Dataset items
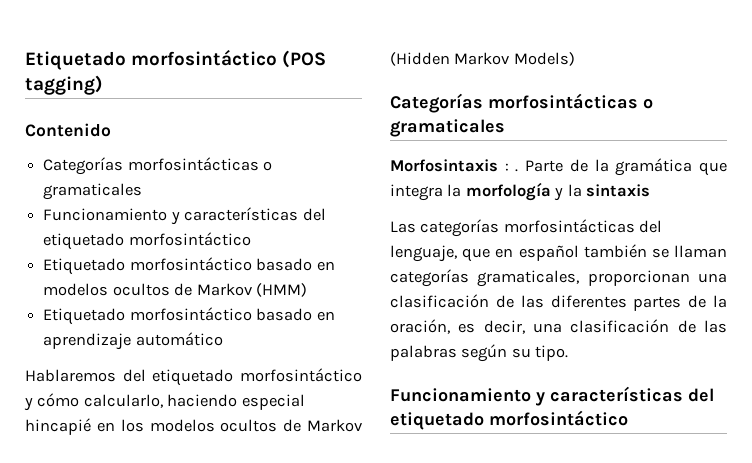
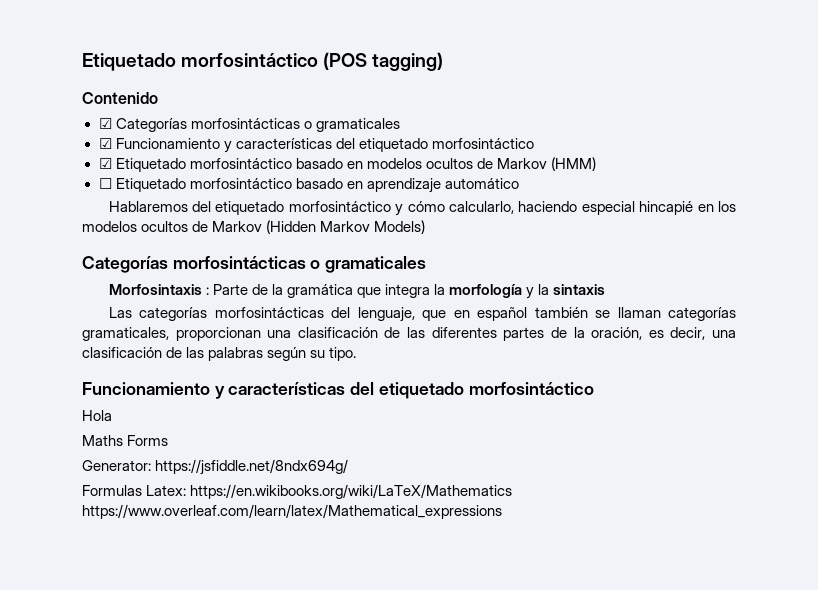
[43,157,273,175] [43,183,143,200] [43,207,326,225] [43,232,251,250] Categorías morfosintácticas o gramaticales // Funcionamiento y características del etiquetado morfosintáctico // -> [98,118,400,132] [98,138,534,153] [98,158,112,169] ☑ Categorías morfosintácticas o gramaticales // ☑ Funcionamiento y características del etiquetado morfosintáctico // ☑
(307, 290) none -> [98,178,112,189] ☐
[515,169,519,172] . -> (209, 291) none
(628, 418) none -> [82,410,112,421] [82,435,169,446] [82,459,349,475] [82,484,513,499] [82,504,502,519] // Hola // Maths Forms // Generator: https://jsfiddle.net/8ndx694g/ // Formulas Latex: https://en.wikibooks.org/wiki/LaTeX/Mathematics https://www.overleaf.com/learn/latex/Mathematical_expressions

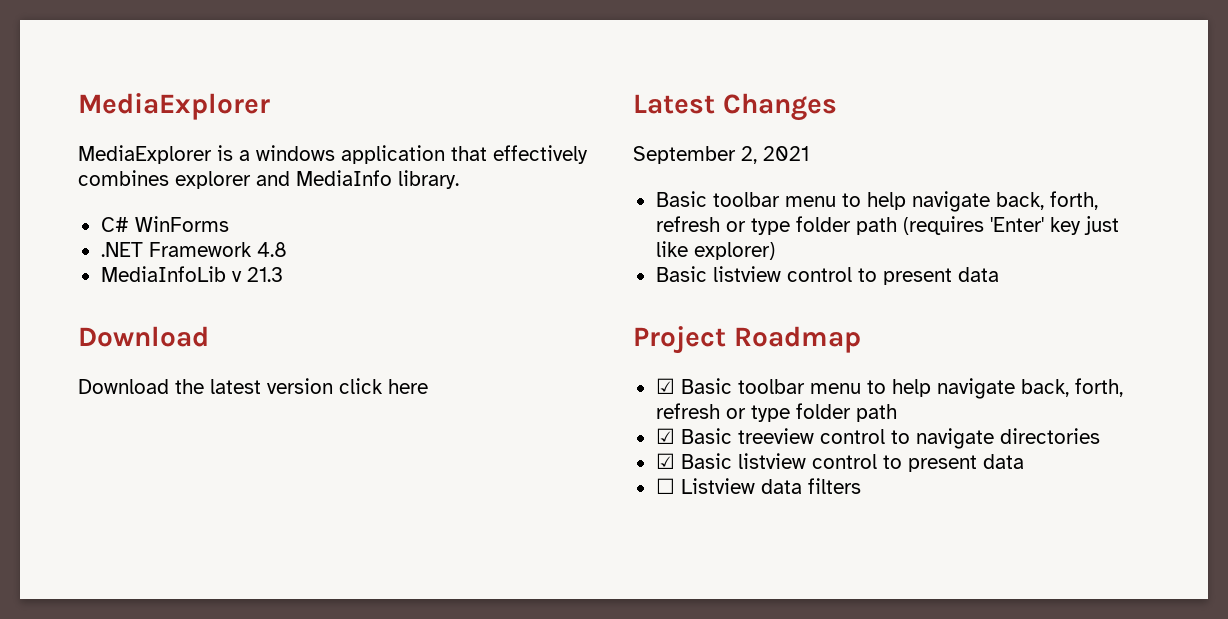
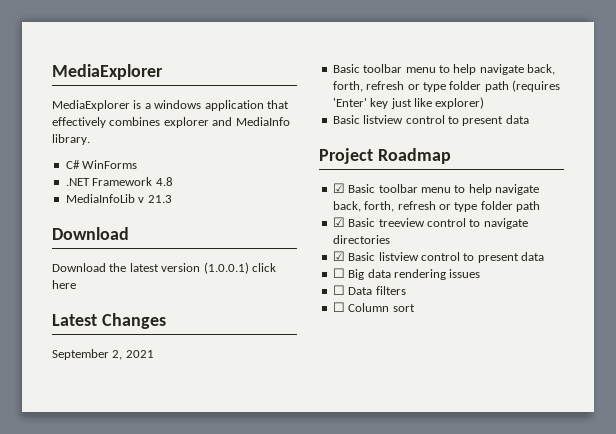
(333, 386) none -> [203,262,249,274] (1.0.0.1)
[680,478,861,494] Listview data filters -> [348,269,481,280] [332,285,406,295] [332,302,415,312] Big data rendering issues // ☐ Data filters // ☐ Column sort

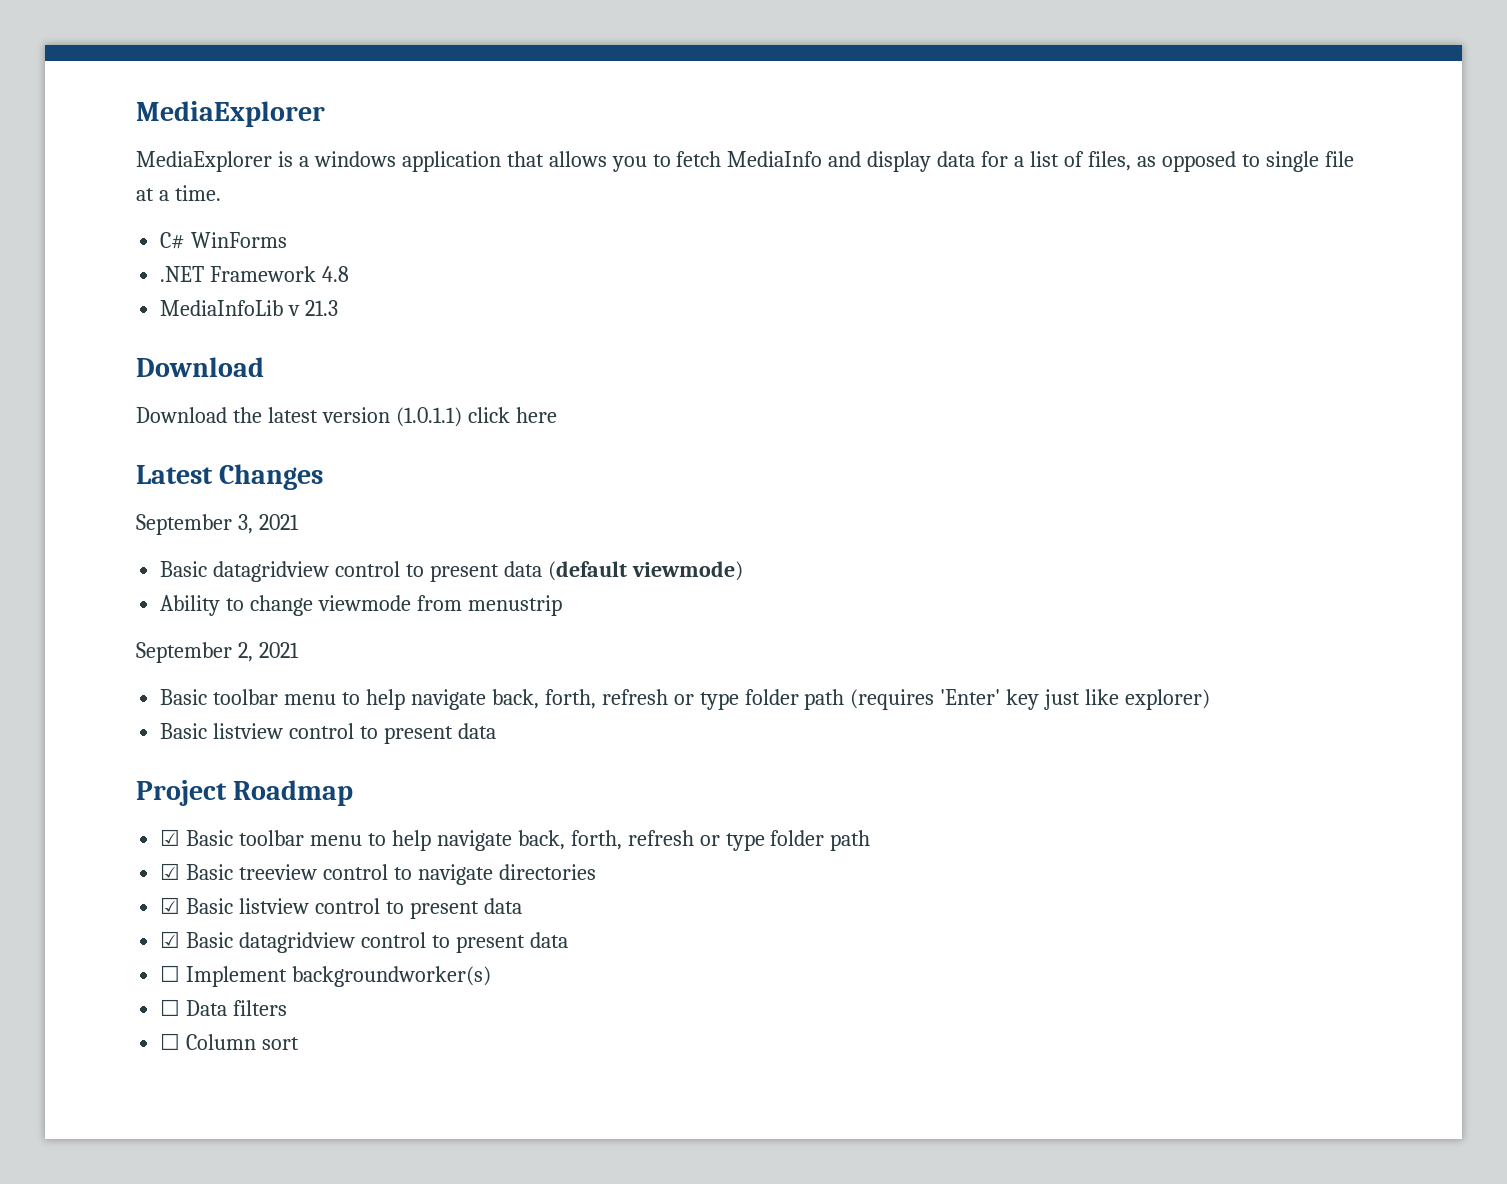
[52,117,290,128] [52,134,90,145] effectively combines explorer and MediaInfo library. -> [548,151,1354,172] [136,185,221,201] allows you to fetch MediaInfo and display data for a list of files, as opposed to single file at a time.
[203,262,249,274] (1.0.0.1) -> [395,407,462,427] (1.0.1.1)
(166, 321) none -> [136,514,299,535] [160,561,743,582] [160,595,562,616] // September 3, 2021 // Basic datagridview control to present data (default viewmode) // Ability to change viewmode from menustrip
[332,268,481,280] ☐ Big data rendering issues -> [160,931,568,953] [160,965,492,987] ☑ Basic datagridview control to present data // ☐ Implement backgroundworker(s)

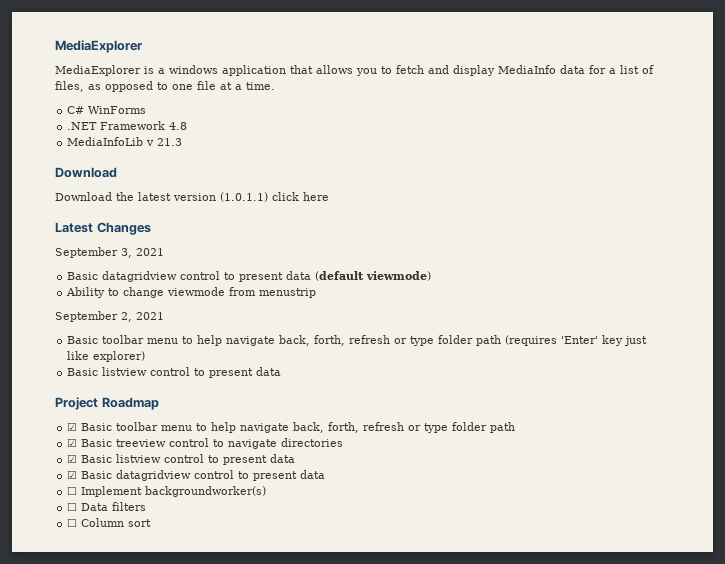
[727,151,823,167] MediaInfo -> (424, 69) none
(932, 161) none -> [498,65,556,74] MediaInfo
[1265,151,1319,172] single -> [172,84,193,90] one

| Task requirements |
Return exactly the lines from the one containing "[727,151,823,167] MediaInfo -> (424, 69) none" to the last line of the data, and nothing more.

| Result of this exercise |
[727,151,823,167] MediaInfo -> (424, 69) none
(932, 161) none -> [498,65,556,74] MediaInfo
[1265,151,1319,172] single -> [172,84,193,90] one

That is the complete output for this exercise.